The present study counts with some methodological limitations. In experiment 1, spatial perception was evaluated using a two-dimensional environment. While assessments of spatial perception have traditionally been conducted in two dimensions 7,60,61, the advancement toward constructing three-dimensional virtual environments offers a significant improvement. These 3D environments not only enhance ecological validity 62 but also provide greater control over experimental conditions 63. They closely mimic real-world settings, fostering a heightened sense of immersion and sustaining participants' attention more effectively. Regarding experiment 2, the absence of another stimulation target could reframe the inference of our findings. The application of tSMS to other cortical areas related to spatial learning and/or control over impulsive tendencies could show related effects as the ones here reported, which would relate as well other possible cortical hubs. We could anticipate the possible scenario where other areas show related findings as those here obtained, given that the system level functioning of both learning 64 and inhibition 65 might involve implies other regions also relevant in the process. On the other hand, the reliability of the stimulation results could be a problem due to the large number of measures analysed in the study. We used from the most basic (RTs, errors) to speed-accuracy models (LISAS, DDM) to account for different understanding levels of SMA functions, which added considerable statistical tests to our design. Hence, a potential reliability problem arises due to the increased likelihood of false positives when several measures are examined simultaneously.
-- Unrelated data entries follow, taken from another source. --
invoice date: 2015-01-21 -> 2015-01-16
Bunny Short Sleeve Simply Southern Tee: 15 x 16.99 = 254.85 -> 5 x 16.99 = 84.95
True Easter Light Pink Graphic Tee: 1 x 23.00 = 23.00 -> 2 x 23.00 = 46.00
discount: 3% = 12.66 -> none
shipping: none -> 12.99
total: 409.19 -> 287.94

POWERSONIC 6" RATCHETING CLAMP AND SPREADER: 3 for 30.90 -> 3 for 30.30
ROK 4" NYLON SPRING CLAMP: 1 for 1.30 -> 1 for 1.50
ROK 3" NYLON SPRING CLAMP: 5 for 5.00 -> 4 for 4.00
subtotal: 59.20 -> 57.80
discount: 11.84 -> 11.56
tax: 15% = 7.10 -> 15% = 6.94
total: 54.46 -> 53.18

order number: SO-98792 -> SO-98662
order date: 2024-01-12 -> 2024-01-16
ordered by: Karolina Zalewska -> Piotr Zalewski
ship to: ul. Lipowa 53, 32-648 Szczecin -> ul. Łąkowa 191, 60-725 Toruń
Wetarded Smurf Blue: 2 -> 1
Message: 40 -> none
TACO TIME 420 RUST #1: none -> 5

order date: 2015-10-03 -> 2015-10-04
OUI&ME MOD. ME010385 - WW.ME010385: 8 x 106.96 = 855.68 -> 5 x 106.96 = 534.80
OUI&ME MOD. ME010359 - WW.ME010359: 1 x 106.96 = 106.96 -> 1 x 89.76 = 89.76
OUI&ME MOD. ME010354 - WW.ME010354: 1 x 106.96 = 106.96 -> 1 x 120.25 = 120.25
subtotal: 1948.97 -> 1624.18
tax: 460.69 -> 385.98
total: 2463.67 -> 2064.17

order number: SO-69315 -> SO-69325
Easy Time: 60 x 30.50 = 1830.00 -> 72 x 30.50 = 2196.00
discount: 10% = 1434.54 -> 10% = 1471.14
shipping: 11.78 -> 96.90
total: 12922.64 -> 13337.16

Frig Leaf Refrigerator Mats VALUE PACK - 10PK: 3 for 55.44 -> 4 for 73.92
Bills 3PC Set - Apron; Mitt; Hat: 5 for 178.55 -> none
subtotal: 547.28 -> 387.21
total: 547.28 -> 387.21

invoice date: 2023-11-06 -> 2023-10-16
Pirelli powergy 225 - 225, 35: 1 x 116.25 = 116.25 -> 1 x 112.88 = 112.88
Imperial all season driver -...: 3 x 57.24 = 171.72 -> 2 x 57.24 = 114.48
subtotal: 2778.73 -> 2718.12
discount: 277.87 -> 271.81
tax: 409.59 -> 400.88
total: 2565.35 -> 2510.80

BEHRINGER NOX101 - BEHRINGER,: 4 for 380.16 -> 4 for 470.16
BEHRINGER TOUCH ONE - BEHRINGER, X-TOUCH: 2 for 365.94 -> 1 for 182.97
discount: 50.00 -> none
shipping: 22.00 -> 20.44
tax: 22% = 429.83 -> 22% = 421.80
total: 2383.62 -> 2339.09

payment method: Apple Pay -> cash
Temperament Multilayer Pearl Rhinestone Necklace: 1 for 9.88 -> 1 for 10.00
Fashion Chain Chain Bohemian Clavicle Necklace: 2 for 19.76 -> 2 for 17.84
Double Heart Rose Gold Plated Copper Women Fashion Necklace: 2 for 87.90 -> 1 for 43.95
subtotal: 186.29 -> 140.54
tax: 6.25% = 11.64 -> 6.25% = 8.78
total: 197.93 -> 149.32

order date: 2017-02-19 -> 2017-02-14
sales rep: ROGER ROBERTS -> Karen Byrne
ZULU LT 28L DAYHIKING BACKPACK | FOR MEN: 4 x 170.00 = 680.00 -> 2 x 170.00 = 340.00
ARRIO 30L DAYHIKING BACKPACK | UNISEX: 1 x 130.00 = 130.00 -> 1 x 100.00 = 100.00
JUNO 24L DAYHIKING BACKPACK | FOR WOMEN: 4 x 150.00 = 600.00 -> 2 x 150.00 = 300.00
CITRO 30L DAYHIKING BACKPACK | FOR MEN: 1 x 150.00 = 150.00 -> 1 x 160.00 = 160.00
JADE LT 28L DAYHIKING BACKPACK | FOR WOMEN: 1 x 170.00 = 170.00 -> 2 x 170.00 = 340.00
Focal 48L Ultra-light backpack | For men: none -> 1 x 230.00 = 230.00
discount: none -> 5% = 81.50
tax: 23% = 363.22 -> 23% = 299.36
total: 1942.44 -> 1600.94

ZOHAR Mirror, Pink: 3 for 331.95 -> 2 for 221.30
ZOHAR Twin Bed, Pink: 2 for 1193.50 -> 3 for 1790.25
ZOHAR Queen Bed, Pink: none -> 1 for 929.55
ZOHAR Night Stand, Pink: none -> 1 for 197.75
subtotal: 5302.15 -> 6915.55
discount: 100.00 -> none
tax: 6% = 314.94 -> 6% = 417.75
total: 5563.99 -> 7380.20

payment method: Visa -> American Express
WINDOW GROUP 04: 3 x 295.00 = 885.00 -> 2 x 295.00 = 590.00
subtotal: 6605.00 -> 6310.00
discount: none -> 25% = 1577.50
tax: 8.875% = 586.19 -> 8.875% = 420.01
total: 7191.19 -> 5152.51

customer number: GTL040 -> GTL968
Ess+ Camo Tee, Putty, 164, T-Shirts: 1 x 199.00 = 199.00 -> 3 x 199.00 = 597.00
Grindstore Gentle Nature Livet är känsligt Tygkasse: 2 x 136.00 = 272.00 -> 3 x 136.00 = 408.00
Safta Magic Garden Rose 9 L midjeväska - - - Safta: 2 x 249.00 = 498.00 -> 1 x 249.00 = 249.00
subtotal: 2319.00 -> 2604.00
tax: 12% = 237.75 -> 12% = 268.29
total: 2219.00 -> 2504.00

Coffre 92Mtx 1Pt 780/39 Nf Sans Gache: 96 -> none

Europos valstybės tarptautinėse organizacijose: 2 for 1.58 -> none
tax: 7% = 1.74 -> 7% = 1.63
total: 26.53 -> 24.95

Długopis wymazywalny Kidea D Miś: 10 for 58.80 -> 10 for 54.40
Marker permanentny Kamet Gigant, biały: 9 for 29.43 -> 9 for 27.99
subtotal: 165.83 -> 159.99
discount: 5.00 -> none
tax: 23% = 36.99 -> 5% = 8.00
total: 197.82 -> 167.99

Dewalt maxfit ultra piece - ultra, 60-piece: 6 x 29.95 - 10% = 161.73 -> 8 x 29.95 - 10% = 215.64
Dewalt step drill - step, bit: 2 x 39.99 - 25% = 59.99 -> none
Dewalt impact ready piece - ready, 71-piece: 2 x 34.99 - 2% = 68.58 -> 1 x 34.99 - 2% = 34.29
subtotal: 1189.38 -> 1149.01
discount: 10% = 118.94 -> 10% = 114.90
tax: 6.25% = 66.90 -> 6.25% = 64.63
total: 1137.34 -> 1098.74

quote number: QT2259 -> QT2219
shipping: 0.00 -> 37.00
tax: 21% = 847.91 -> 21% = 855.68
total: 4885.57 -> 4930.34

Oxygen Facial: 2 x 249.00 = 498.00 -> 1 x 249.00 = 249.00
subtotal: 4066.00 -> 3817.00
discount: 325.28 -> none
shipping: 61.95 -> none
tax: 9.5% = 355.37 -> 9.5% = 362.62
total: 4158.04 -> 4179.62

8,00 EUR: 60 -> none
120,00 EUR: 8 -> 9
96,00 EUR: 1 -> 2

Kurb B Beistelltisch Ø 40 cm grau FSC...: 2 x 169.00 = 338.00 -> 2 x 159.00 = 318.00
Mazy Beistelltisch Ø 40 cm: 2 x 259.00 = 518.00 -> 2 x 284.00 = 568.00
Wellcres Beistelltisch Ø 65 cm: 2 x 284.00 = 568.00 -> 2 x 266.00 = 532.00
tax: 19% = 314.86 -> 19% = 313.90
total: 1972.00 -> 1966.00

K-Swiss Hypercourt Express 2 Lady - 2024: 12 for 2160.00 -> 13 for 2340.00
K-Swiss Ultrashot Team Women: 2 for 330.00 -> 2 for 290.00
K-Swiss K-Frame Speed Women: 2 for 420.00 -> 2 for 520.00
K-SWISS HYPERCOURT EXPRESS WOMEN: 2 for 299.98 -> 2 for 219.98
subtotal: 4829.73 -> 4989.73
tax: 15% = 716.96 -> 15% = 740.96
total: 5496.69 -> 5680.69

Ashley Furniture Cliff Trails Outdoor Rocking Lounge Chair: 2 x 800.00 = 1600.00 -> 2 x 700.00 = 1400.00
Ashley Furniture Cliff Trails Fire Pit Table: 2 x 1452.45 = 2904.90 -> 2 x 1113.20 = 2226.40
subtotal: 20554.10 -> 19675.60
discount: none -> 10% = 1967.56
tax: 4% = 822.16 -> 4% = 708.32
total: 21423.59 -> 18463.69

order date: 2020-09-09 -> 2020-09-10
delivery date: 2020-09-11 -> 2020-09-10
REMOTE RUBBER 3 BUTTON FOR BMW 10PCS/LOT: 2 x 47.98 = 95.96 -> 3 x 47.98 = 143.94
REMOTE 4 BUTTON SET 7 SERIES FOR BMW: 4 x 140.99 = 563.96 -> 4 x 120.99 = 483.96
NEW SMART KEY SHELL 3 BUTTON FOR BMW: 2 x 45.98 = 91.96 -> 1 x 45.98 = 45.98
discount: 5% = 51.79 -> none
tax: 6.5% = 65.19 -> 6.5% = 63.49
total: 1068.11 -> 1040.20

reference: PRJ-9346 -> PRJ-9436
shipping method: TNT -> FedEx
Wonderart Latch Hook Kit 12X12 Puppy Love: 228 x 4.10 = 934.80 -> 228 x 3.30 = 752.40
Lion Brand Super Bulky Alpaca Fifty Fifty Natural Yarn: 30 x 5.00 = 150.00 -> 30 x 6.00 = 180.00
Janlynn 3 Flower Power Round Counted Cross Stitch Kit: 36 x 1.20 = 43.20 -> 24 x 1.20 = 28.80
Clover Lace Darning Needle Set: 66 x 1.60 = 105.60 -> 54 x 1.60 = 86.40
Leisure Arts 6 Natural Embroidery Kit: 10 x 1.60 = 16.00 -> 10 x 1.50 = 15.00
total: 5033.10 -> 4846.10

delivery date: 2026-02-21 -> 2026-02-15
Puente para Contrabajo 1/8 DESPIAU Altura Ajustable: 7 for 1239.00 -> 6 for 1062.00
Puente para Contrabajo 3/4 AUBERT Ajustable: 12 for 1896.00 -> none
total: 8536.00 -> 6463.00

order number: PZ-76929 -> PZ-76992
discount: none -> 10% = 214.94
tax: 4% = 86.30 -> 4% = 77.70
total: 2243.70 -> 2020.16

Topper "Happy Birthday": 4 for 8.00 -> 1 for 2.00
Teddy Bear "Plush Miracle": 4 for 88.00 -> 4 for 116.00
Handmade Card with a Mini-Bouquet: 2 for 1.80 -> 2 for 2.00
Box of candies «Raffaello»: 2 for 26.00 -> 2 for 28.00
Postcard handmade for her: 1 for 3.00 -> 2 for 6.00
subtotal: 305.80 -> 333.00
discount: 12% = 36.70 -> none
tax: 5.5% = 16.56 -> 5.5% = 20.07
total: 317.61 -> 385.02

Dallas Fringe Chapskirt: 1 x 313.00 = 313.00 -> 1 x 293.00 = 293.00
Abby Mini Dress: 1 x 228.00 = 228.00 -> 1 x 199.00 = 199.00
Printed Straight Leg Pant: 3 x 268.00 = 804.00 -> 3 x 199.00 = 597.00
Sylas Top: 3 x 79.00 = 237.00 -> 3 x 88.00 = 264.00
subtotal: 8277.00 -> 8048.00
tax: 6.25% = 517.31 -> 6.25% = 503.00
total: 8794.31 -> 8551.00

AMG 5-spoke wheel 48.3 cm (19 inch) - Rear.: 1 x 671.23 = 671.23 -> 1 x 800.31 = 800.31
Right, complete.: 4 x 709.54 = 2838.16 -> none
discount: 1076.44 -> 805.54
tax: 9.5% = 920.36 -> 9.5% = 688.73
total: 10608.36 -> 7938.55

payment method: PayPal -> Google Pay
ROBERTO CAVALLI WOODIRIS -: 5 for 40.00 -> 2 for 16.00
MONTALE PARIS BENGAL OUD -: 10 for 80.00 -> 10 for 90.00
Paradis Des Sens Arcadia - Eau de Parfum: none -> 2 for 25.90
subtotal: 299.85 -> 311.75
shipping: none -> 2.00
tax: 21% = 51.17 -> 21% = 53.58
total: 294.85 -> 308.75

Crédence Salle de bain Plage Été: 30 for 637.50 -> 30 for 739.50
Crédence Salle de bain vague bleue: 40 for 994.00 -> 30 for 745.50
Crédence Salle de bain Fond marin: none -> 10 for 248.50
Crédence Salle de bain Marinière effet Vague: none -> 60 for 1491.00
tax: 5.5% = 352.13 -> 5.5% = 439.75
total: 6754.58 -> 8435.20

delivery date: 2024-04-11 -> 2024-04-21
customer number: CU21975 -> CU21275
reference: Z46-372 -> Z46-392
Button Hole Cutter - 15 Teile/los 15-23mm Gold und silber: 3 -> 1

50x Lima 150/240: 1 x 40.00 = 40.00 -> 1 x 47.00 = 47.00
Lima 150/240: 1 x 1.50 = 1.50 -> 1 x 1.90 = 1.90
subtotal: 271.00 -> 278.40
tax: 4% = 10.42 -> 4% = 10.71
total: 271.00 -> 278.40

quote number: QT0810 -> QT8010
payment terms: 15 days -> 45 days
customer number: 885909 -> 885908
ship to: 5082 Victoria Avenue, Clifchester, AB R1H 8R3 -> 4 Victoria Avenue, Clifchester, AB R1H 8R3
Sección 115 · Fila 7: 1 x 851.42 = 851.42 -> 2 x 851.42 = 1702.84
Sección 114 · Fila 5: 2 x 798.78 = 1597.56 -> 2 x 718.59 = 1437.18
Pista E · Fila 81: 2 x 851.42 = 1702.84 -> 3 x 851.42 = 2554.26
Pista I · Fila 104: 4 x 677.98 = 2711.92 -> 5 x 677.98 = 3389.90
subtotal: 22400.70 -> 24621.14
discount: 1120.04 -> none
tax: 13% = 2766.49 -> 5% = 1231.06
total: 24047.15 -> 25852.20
Overall, our study might suggest that SMA computes the integration of spatial information and inhibitory functions, where SMA shall play a role in accommodating decision thresholds. Current results show promising effects of neuromodulation on spatial impulsivity but should be taken with caution as we did not find significant distance x stimulation interaction. However, our findings place the SMA as a possible cortical driver in charge of favouring a response threshold. Alternatively, regions interconnected with the SMA could have driven a more conservative and adaptive response by signalling spatial cues to favour optimal behaviour. These findings could provide valuable information to better understand the organization of adaptive responses in various contexts where spatial cues drive lost control over behaviour, including those associated with conditions such as OCD, ADHD, or addictions.